The obituary notice in Boston's Columbian Centinel emphasized her importance to her husband's career in public service and thus to the nation:
Possessing at every period of life, the unlimited confidence, as well as affection of her husband, she was admitted at all times to share largely of his thoughts. While, on the one hand, the activity of her mind, and its thorough knowledge of all branches of domestic economy, enabled her almost wholly to relieve him from the cares incident to the concerns of private life; on the other, she was a friend whom it was his delight to consult in every perplexity of public affairs; and whose counsels never failed to partake of that happy harmony which prevailed in her character; in which intuitive judgment was blended with consummate prudence; the spirit of conciliation, with the spirit of her station, and the refinement of her sex. In the storm, as well as the smooth sea of life, her virtues were ever the object of his trust and veneration.
Letters of condolence arrived for Adams, including one from Jefferson, who had himself been gravely ill. Time and silence were the only medicines, he counseled Adams. “God bless you and support you under your heavy affliction.”
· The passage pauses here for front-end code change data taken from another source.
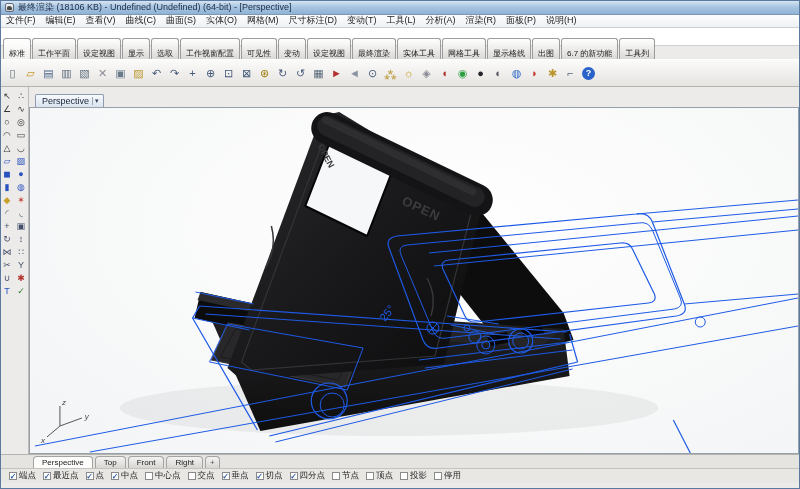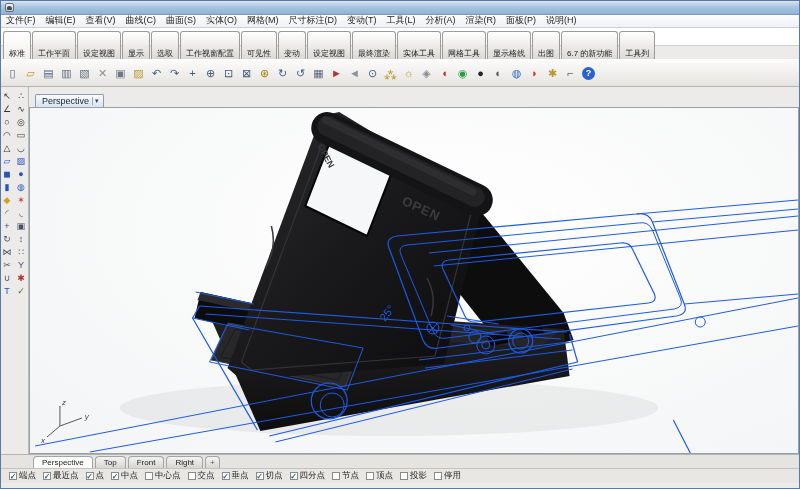--- a/index.html
+++ b/index.html
@@ -76,6 +76,7 @@
 
   <div class="titlebar">
     <span class="appicon"></span>
+    <span>最终渲染 (18106 KB) - Undefined (Undefined) (64-bit) - [Perspective]</span>
   </div>
 
   <div class="menubar" id="menubar">

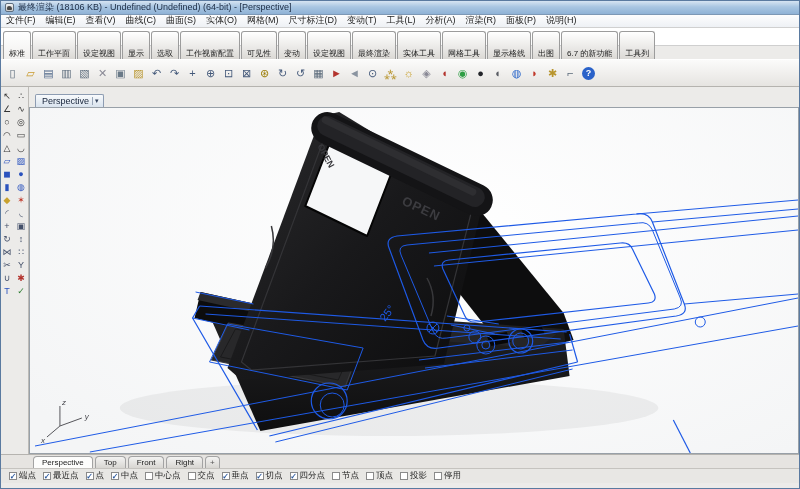--- a/index.html
+++ b/index.html
@@ -27,7 +27,7 @@
 
   
   .tb-tabs{height:13px;display:flex;align-items:flex-end;padding:0 2px;background:#ecebe9;white-space:nowrap;}
-  .tb-tab{font-size:8px;line-height:10px;padding:17px 5px 0 5px;margin-right:1px;color:#222;
+  .tb-tab{font-size:8px;line-height:10px;padding:10px 5px 0 5px;margin-right:1px;color:#222;
     background:linear-gradient(#ffffff,#dbd9d5);border:1px solid #9c9c9c;border-bottom:none;
     border-radius:3px 3px 0 0;}
   .tb-tab.active{background:linear-gradient(#ffffff,#f1f0ee);position:relative;z-index:2;}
“While you live,” Adams answered, “I seem to have a bank at Monticello on which I can draw for a letter of friendship and entertainment when I please.
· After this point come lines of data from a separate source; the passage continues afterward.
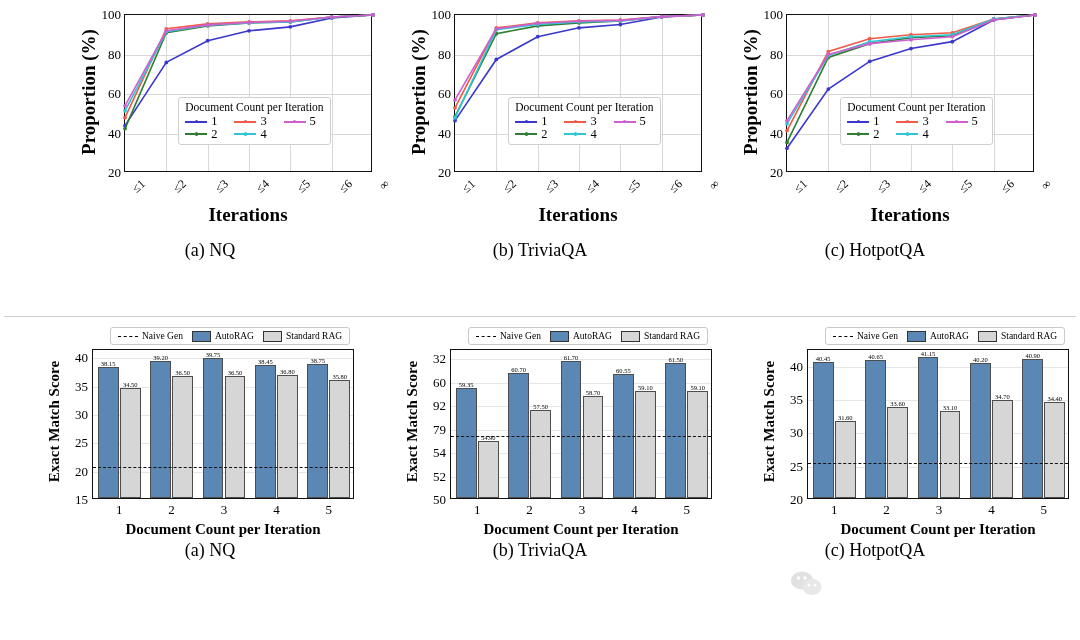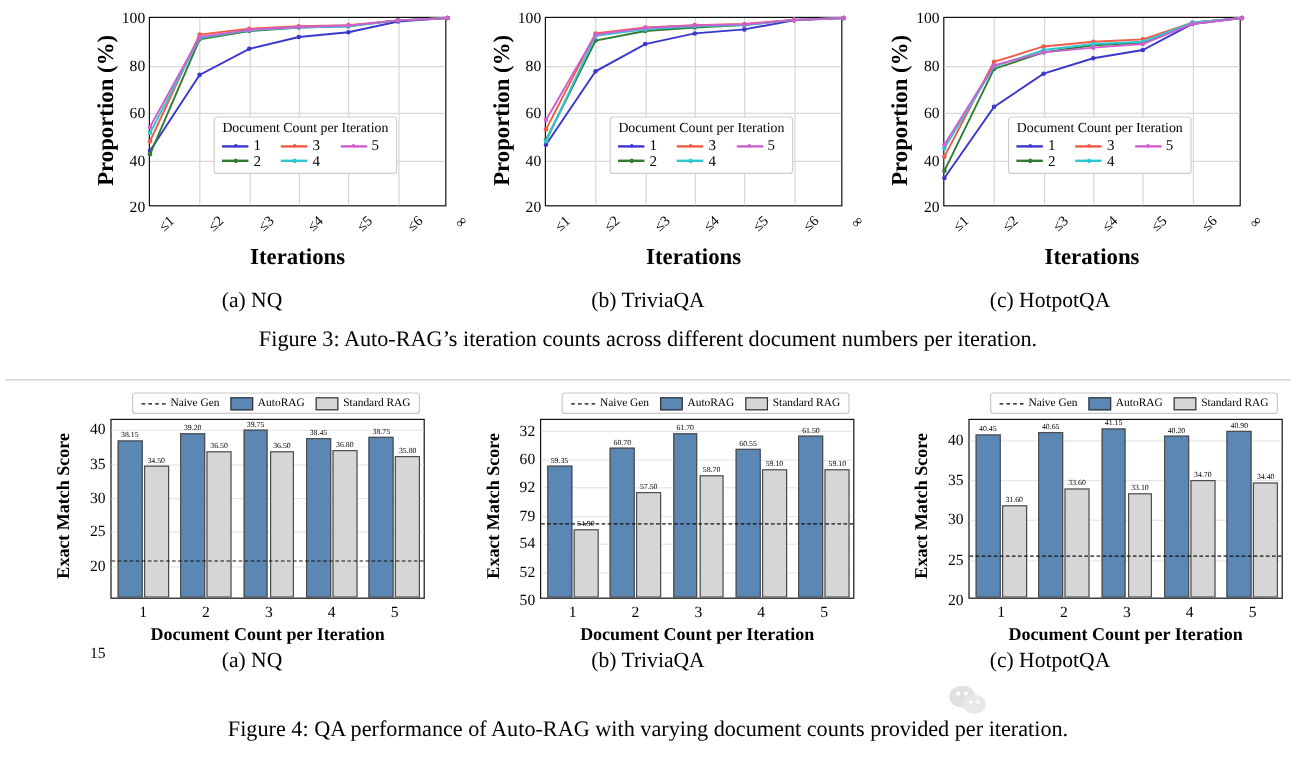--- a/index.html
+++ b/index.html
@@ -451,7 +451,6 @@
   <div class="subcap" style="left:440px;top:240px;width:200px;">(b) TriviaQA</div>
   <div class="subcap" style="left:775px;top:240px;width:200px;">(c) HotpotQA</div>
 
-  <div class="figcap" style="left:0;top:273px;width:1080px;">Figure 3: Auto-RAG’s iteration counts across different document numbers per iteration.</div>
 
   <div class="hr-sep" style="left:4px;top:316px;width:1072px;"></div>
 

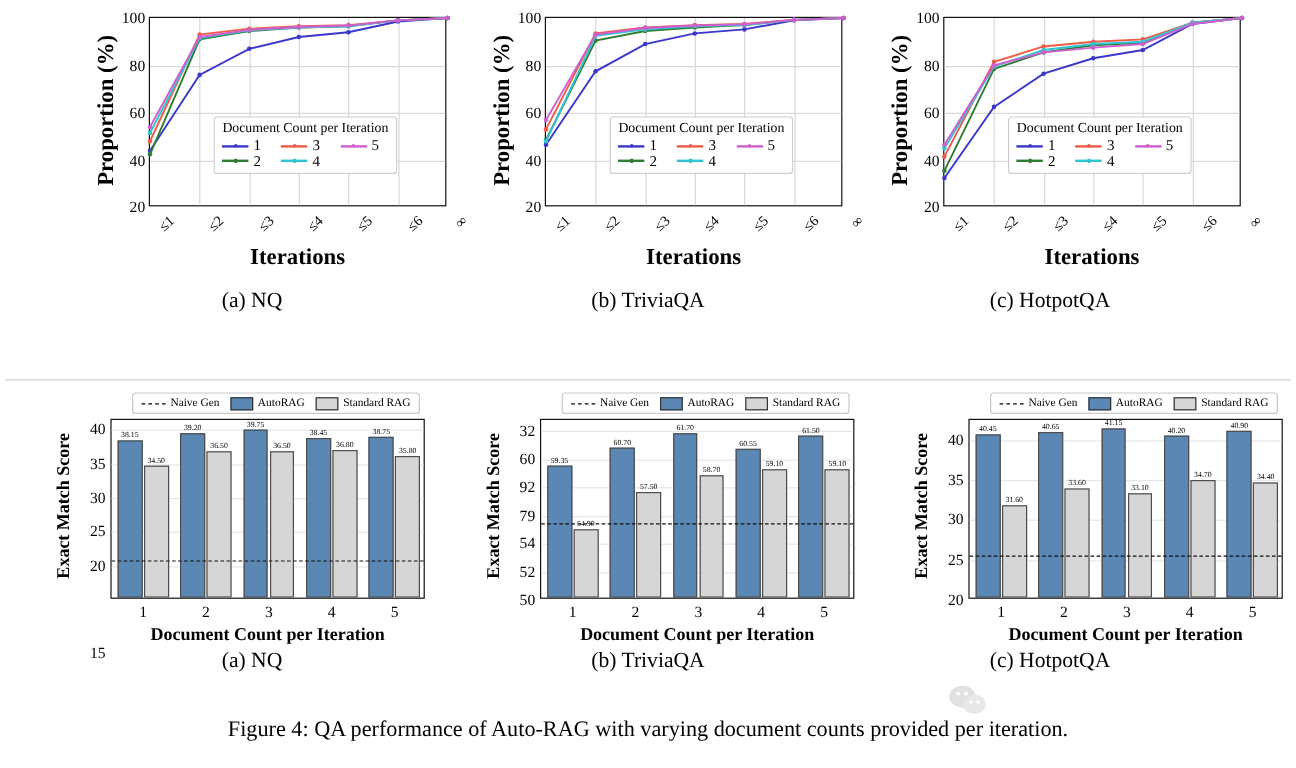--- a/index.html
+++ b/index.html
@@ -472,7 +472,7 @@
           </span>
         </div>
         <div class="plotbox" style="left: 62px; top: 24px; width: 262px; height: 150px;">
-          <div class="ytick-b" style="top: 150px; margin-top: 44px;">15</div>
+          <div class="ytick-b" style="top: 150px;">15</div>
           <div class="ytick-line" style="top: 121.698px; background: rgb(230, 230, 230);"></div>
           <div class="ytick-b" style="top: 121.698px;">20</div>
           <div class="ytick-line" style="top: 93.3962px; background: rgb(230, 230, 230);"></div>

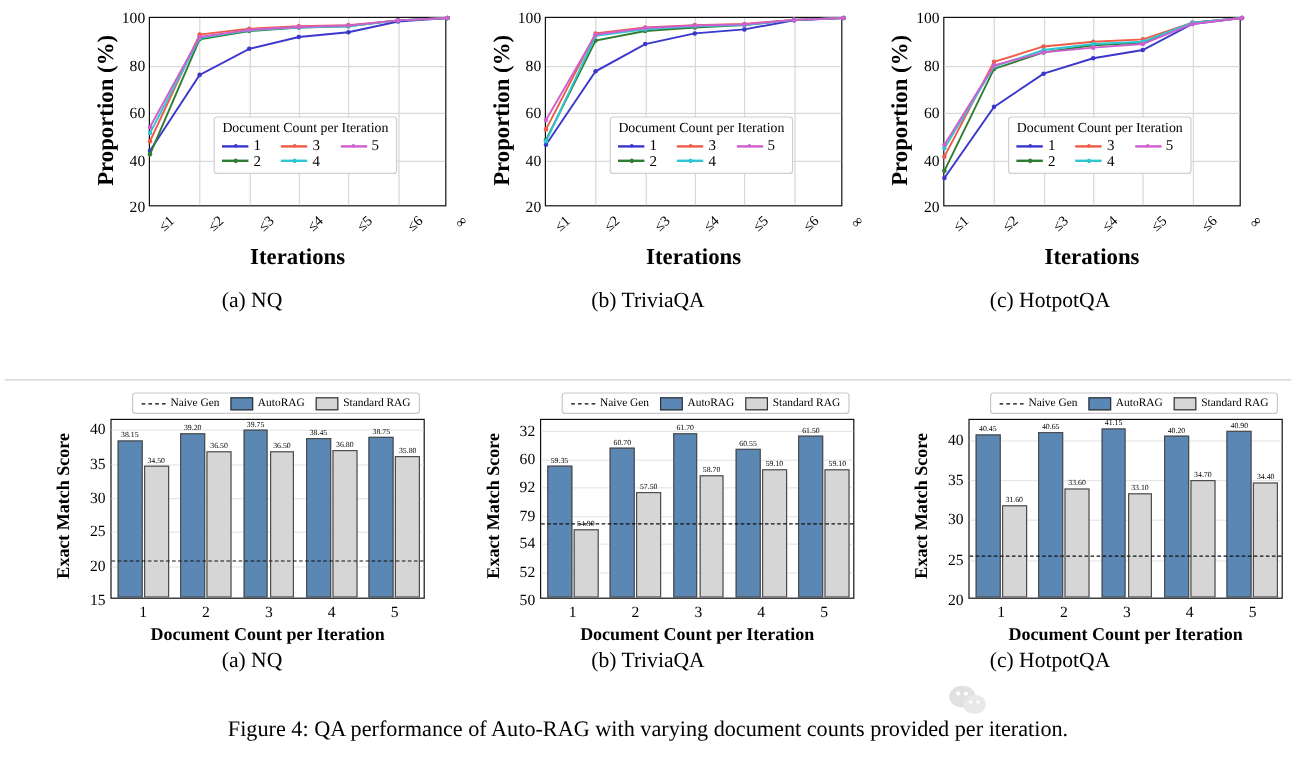--- a/index.html
+++ b/index.html
@@ -662,7 +662,6 @@
   <div class="subcap" style="left:440px;top:540px;width:200px;">(b) TriviaQA</div>
   <div class="subcap" style="left:775px;top:540px;width:200px;">(c) HotpotQA</div>
 
-  <div class="figcap" style="left:0;top:598px;width:1080px;">Figure 4: QA performance of Auto-RAG with varying document counts provided per iteration.</div>
 
   <div class="watermark" style="left:790px;top:570px;">
     <svg width="34" height="28" viewBox="0 0 34 28">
I believe in God and in his wisdom and benevolence [he continued], and I cannot conceive that such a Being could make such a species as the human merely to live and die on this earth. If I did not believe in a future state, I shoul
d believe in no God. This universe, this all, this totalitas [“totality”] would appear with all its swelling pomp, a boyish firework.
That he had been blessed in a partnership with one of the most exceptional women of her time, Adams never doubted. Her letters, he was sure, would be read for generations to come, and with this others strongly agreed. Years later Louisa Catherine, who had not always enjoyed a close or easy relationship with her mother-in-law, would say that it was especially in the letters of Abigail Adams that “the full benevolence of an exceptional heart and the strength of her reasoning capacity” were to be found. “We see her ever as the guiding planet around which all revolved performing their separate duties only by the impulse of her magnetic power.”
To his granddaughter Caroline, Adams would write of Abigail's “virtues of the heart.” Never “by word or look” had she discouraged him from “running all hazards” for their country's liberties. Willingly, bravely, she had shared with him “in all the dangerous consequences we had to hazard.”
For years afterward, whenever complimented about John Quincy and his role in national life, and the part he had played as father, Adams would say with emphasis, “My son had a mother!”
• • •
Two WEEKS after Abigail's death, the painter John Trumbull, as well as several of the Quincy family, insisted that Adams go with them to Boston—“carried me off by storm,” he reported to John Quincy—to view Trumbull's enormous new painting of the signing of the Declaration of Independence. Commissioned by Congress for the rotunda at the Capitol, it was on tour through several cities and was now on display at Faneuil Hall.